DNA hybridization for acquired genes

All isolates were assayed by whole cell dot blots and/or DNA dot blots, and probed as described previously using the following probes: erm(B) (5'-GAAAAGGTACTCAACCAAATA-3'), erm(C) (5'-TCAAAACATAATATAGATAAA-3'), erm(F) (5'-CGGGTCAGCACTTTACTATTG-3') and mef(A) (5'-GGTGCTGTGATTGCATCTATTAC-3').5,6 Genes were confirmed by PCR assays as described previously.5,6

Analysis of mtrR

PCR amplification of a 380 bp fragment, bracketing the promoter region of the mtrR gene, was performed using primers mtrF1 (5'-GCCAATCAACAGGCATTCTTA-3'), and mtr13R1 (5'-GTTGGAACAACGCGTCAAAC-3'). The reaction mix included DNA 100 ng and 2.5 units of Taq polymerase (Applied Biosystems, Foster City, CA, USA).
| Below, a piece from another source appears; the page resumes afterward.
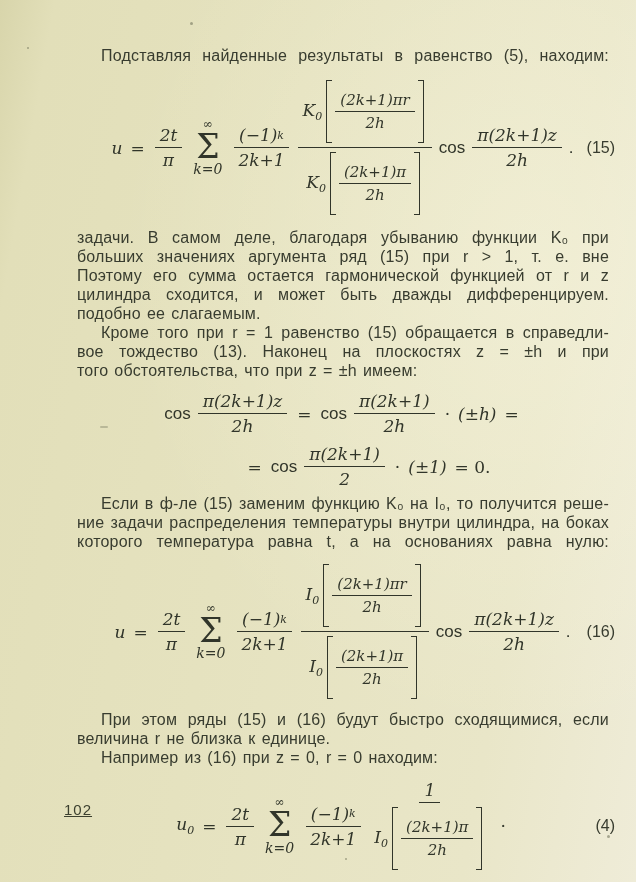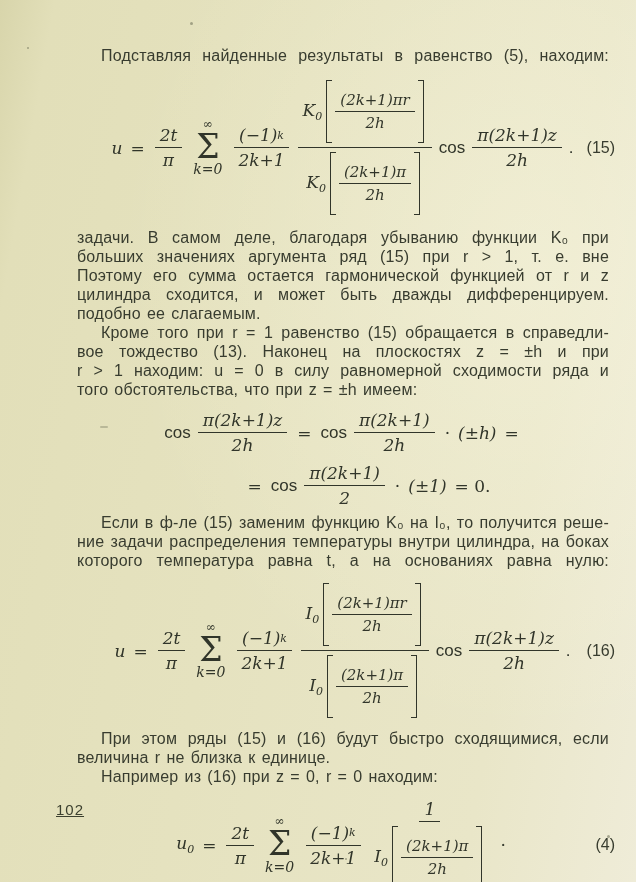"r > 1 находим: u" p.pline { html: <p>r &gt; 1 находим: u = 0 в силу равномерной сходимости ряда и</p> -> none }
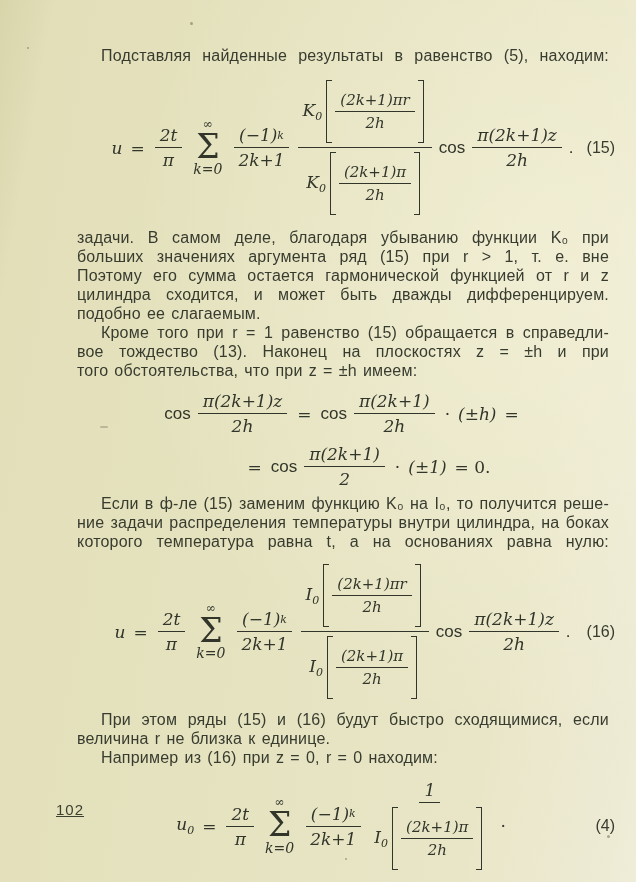"102" .pageno { left: 56px -> 64px }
A Perkin-Elmer Cetus thermal cycler was used, and the reaction was as follows: denaturation at 94°C for 3 min; then 30 cycles at 94°C for 1 min, annealing at 51°C for 1 min, and elongation at 72°C for 2 min; there was a final elongation step at 72°C for 5 min. The PCR products were run on a 1.5% agarose gel, as described previously.5,6 The University of Washington Department of Biochemistry DNA Sequencing Center sequenced the PCR products, which were compared with the wild-type sequence (GenBank database accession number Z25796).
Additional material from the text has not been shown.